An “8-5 Map” of Congressional Districts Fits North Carolina’s Political Geography | Eastern North Carolina Now

Publisher's note: This post, by Andy Jackson, was originally published in Civitas's online edition.

    As the map drawing progresses in the General Assembly in the wake of the Harper v Lewis preliminary injunction, all of the maps so far produced by members of the Joint Select Committee on Congressional Redistricting have either an 8-5 or 7-6 likely split in favor of Republicans. A review of several attempts at creating congressional maps under neutral criteria reveals that an "8-5 map" is likely the best fit for our political geography.

    Jowei Chen's "Plan 2-297"

    As part of his work for the plaintiffs in Common Cause v Rucho, a case challenging North Carolina's congressional districts in federal court, University of Michigan political scientist Jowei Chen produced a map the plaintiffs submitted as an alternative to the map passed by the General Assembly. Chen's "Plan 2-297" was a map with a 7-6 partisan split. That plan was held up by the plaintiffs as a model of what politically neutral redistricting would look like.

    So, was that map the best that Chen found based on neutral criteria?

    No.

    It turns out that the 7-6 split in the map Chen submitted was not the result of applying neutral standards, but because the Common Cause plaintiffs had told him to give them a 7-6 map (from a disposition of Chen for Common Cause v Rucho):

  • Q. (Attorney Phillip Strach) "All right. So the instruction to pick what I will call 7-6 maps, however set per the instructions, as opposed to 8-5 maps or 9-4 maps, i.e., maps that would elect nine Republicans, four Democrats, et cetera, did the idea to isolated maps that were 7-6 maps come strictly from counsel?"
  • A. (Jowei Chen) "The instructions to follow these four criteria came strictly from League counsel. I don't know, you characterize it as an idea, and I don't know that it was an idea to me. It was simply an instruction."

    So, while Chen's plan from Common Cause v Rucho demonstrates that a 7-6 map could be drawn, it does nothing to demonstrate that a 7-6 map is the best fit for North Carolina's political geography.

    Other models show that an 8-5 split is a natural fit

    So, without artificial constraints, what is the most probable result of districts drawn under neutral criteria. Another witness for Common Cause in Common Cause v Rucho was Duke University mathematician Jonathan Mattingly. His work found that the maps drawn by the General Assembly were statistical outliers when compared to sets of thousands of maps drawn by computers with politically neutral criteria, hardly surprising since Republicans in the General Assembly specifically stated that they had used political data for partisan advantage (and as the Democrats had done for decades before then).

    So what would have happened under neutral criteria? A team of mathematicians led by Mattingly found that about 55% of their random maps produced an 8-5 likely split in favor of Republicans based on the most recent presidential election (see chart on page 2). The next most likely outcome was a 9-4 split in favor of Republicans. An earlier election with more favorable results for Democrats produced about even odds for a 7-6 split favoring Democrats and a 7-6 split favoring Republicans, with the third most likely outcome an 8-5 split in favor of Republicans.
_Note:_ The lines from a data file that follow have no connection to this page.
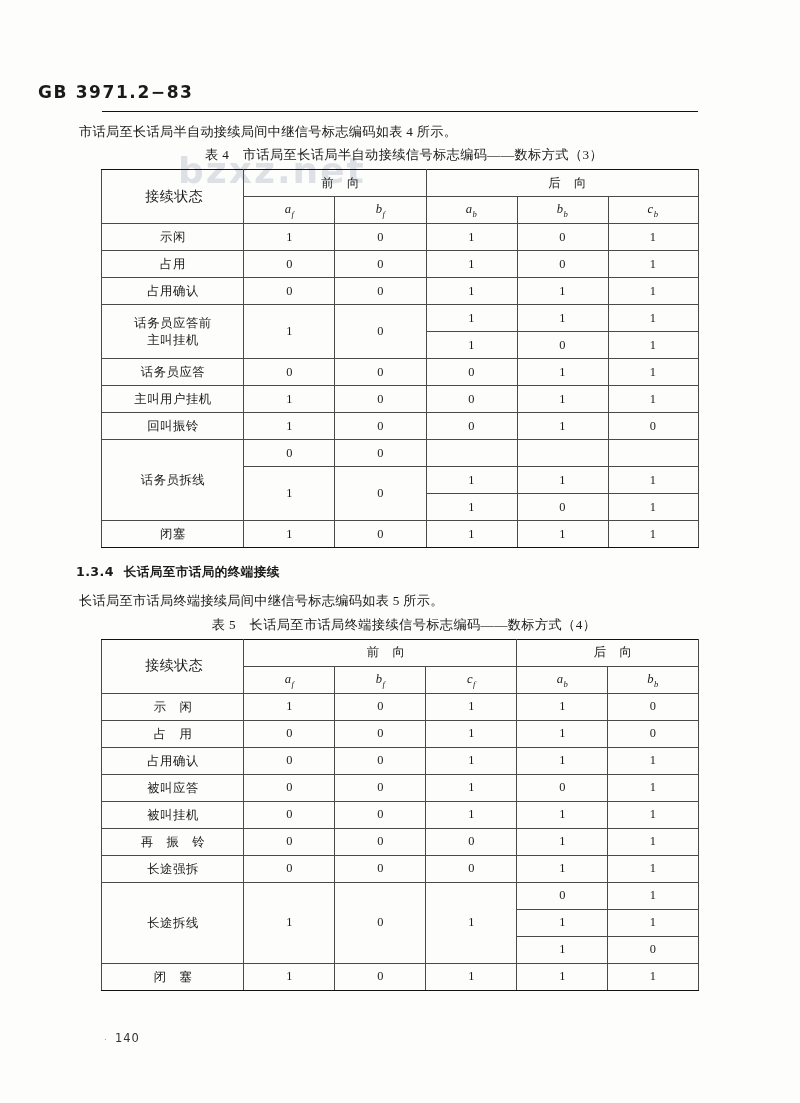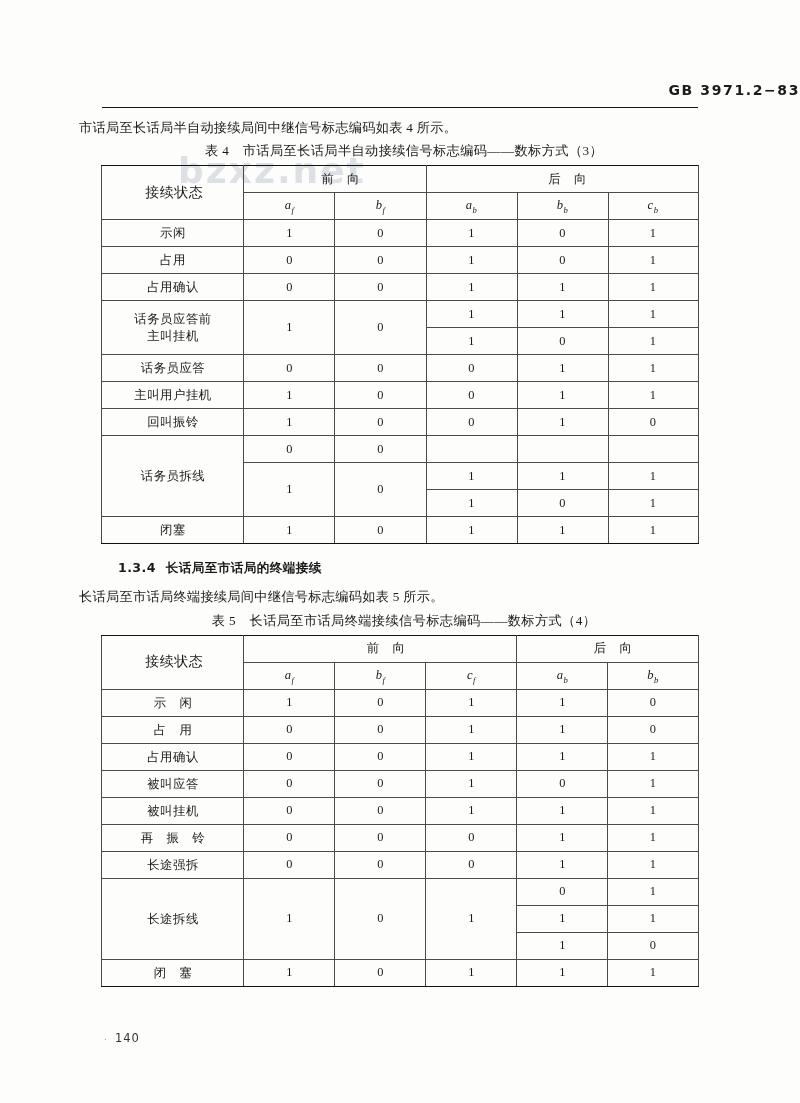--- a/index.html
+++ b/index.html
@@ -42,10 +42,10 @@
     width:800px;
   }
   .std-no{
-    text-align:right;
+    text-align:left;
     font-family:"DejaVu Sans","Liberation Sans",sans-serif;
     font-weight:700;
-    font-size:14px;
+    font-size:17px;
     letter-spacing:1.6px;
     margin-top:82px;
     padding-left:38px;

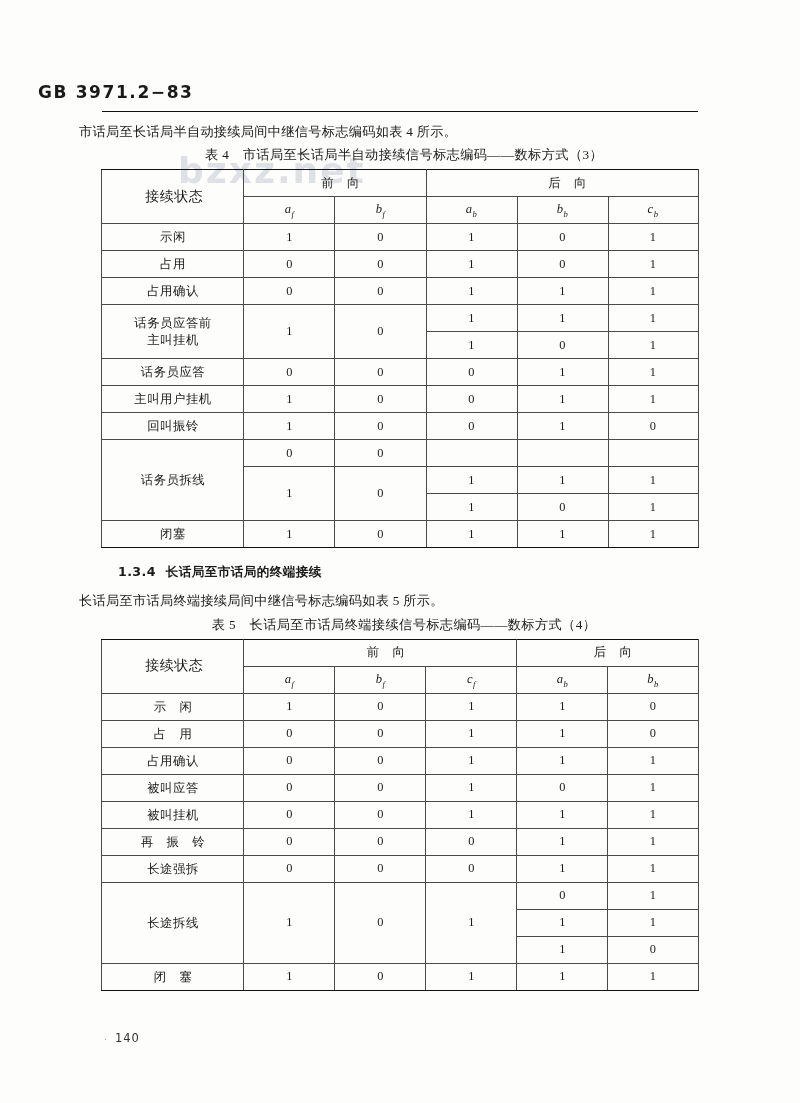--- a/index.html
+++ b/index.html
@@ -74,7 +74,7 @@
     font-weight:700;
     font-size:12.6px;
     margin:16px 0 0 0;
-    padding-left:118px;
+    padding-left:76px;
     letter-spacing:0.4px;
   }
   .sec-head .num{margin-right:10px;}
    Of course, computer models suffer from only being able to blindly follow whatever criteria are plugged into them. Mattingly's team had the models account for the equal population of districts, avoiding splitting counties, compactness, and having two districts in which black voters could determine the outcome of the race (the latter to comply with the Voting Rights Act). However, the models did not comply with other good practices regarding redistricting, such as keeping communities together and avoiding unduly splitting municipal boundaries. The vast majority of the thousands of computer-generated maps would simply be inappropriate to use in the real world, which is why human judgment is still needed.

    To put it another way, most of the maps randomly produced by computer models are junk.
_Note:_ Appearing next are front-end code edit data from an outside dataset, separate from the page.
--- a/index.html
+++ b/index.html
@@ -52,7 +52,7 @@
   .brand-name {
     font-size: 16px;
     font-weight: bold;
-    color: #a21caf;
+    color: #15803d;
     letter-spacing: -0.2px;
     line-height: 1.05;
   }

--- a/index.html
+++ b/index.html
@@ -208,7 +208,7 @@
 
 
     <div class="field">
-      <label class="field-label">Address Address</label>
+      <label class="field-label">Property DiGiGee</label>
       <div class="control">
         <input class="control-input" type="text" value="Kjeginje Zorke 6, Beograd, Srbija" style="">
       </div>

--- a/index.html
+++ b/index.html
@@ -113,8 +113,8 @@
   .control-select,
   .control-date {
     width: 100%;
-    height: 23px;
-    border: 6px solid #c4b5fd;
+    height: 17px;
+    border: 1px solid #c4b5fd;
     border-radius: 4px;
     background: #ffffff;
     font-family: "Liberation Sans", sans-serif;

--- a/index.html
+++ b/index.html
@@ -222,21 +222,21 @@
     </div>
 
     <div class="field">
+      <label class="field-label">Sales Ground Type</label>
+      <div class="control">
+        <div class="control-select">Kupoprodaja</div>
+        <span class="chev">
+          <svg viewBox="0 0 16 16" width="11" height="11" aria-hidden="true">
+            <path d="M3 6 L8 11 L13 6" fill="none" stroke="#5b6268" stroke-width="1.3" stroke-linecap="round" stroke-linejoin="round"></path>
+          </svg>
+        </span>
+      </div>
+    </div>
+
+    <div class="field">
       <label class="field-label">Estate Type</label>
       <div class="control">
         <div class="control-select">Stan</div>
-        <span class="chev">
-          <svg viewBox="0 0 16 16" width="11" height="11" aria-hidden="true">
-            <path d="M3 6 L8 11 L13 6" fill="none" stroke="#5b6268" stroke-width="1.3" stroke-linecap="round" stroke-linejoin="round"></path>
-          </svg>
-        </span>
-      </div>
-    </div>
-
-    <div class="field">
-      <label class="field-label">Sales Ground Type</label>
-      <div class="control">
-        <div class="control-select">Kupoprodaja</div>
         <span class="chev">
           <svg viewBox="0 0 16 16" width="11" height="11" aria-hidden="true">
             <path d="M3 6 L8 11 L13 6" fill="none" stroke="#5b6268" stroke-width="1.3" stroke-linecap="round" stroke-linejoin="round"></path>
    So, in addition to comparing their randomly generated maps to the General Assembly maps, Mattingly's team also looked at nonpartisan maps generated by a bipartisan team of former judges (labeled the "Judges" map). In analyzing the likely results of congressional races under that nonpartisan map, Mattingly's team found that three elections produced a likely 9-4 split, three produced a likely 8-5 split and two produced a likely 7-6 split: all in favor of Republicans (see chart on the top of page three).

    Those results are also consistent with the results found by the statistical website FiveThirtyEight. When they sought to produce a map "drawn to be compact while trying to respect county borders," the result was a map with another 8-5 split favoring Republicans with one of the districts favoring Democrats being listed as "competitive."

    So, if the General Assembly produces an 8-5 map, it would be appropriate for North Carolina's political geography.